The regular broadcasts showed some dramatic and often difficult golf played over the demanding South Course at Torrey Pines in San Diego. That course will be the venue for this summer’s U.S. Open. The soap opera began during Saturday’s round when contender Patrick Reed was permitted a drop from an imbedded lie after getting consent to do so from a rules official. Adding drama to the situation, Reed got up and down for a crucial par. Later, the matter was again reviewed before he signed his scorecard at which time he was assured by the PGA Tour that he had followed the correct procedures. No penalty; case closed—right?

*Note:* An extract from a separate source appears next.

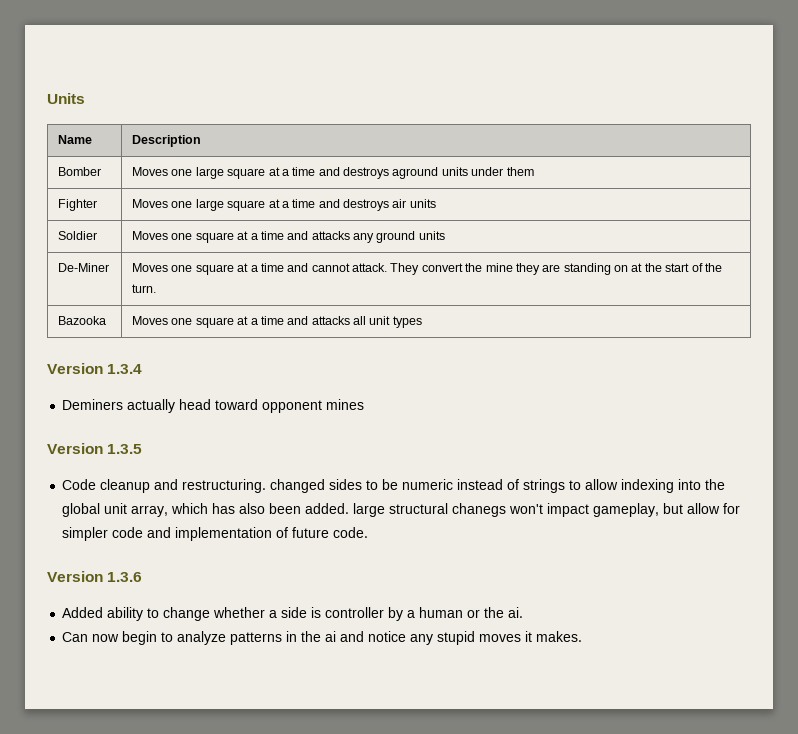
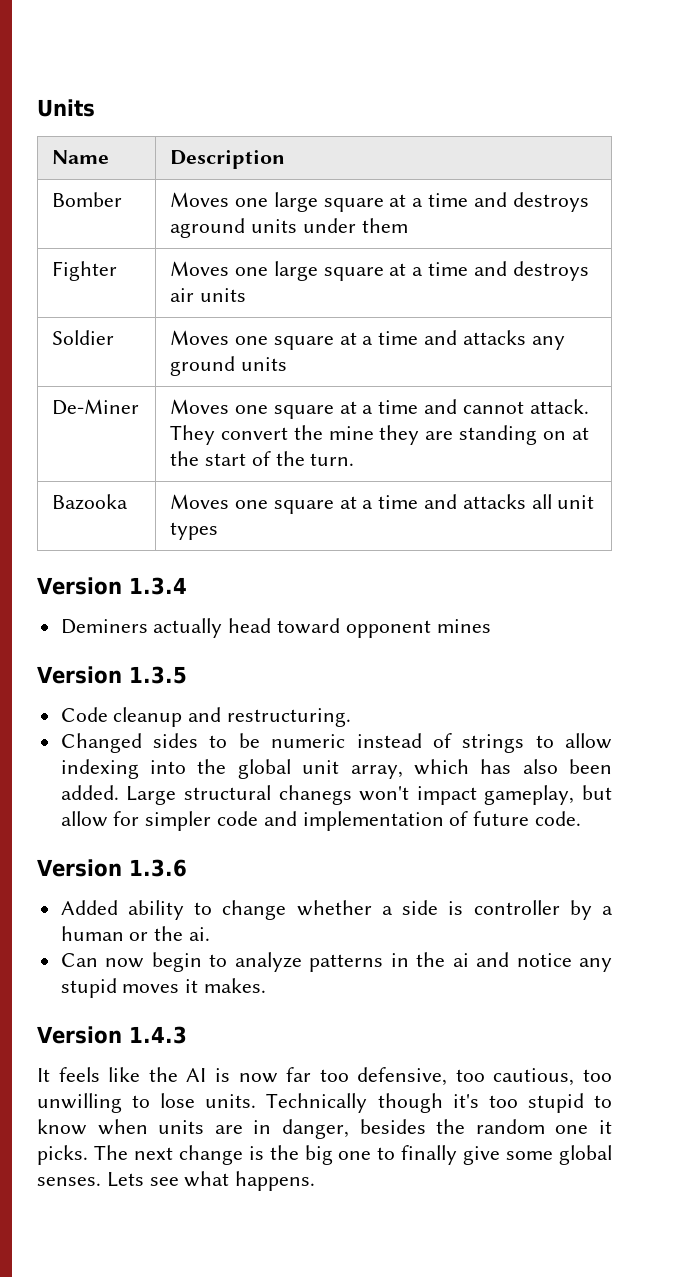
- Code cleanup and restructuring. changed sides to be numeric instead of strings to allow indexing into the global unit array, which has also been added. large structural chanegs won't impact gameplay, but allow for simpler code and implementation of future code.
+ Code cleanup and restructuring.
+ Changed sides to be numeric instead of strings to allow indexing into the global unit array, which has also been added. Large structural chanegs won't impact gameplay, but allow for simpler code and implementation of future code.
+ Version 1.4.3
+ It feels like the AI is now far too defensive, too cautious, too unwilling to lose units. Technically though it's too stupid to know when units are in danger, besides the random one it picks. The next change is the big one to finally give some global senses. Lets see what happens.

But not for the television commentators.

Earlier, the CBS golf team had all second-guessed Reed, who has the baggage of playing carelessly with the rules, for his decision-making process even though he went through the usual steps. But in the age of all-seeing television, video showed his ball bounced once before disappearing into the rough. How could a ball plug from ankle high? commentators asked. And why did Reed pick up the ball instead of asking an official first? they added. “The optics (for Reed) aren’t good” pronounced Jim Nantz, the long time anchor and voice of CBS Golf. Even so, Reed did everything normal and customary for Tour players in that situation. He wasn’t even required to call in a rules official.

In fact, later that same round, Rory Mcllroy did virtually the same thing when his second shot was deemed embedded after a non-witnessed (but seen on video) second bounce. However, unlike Reed, Mcllroy didn’t call in a rules official to review his relief and drop. No outcry was heard about Mcllroy’s actions.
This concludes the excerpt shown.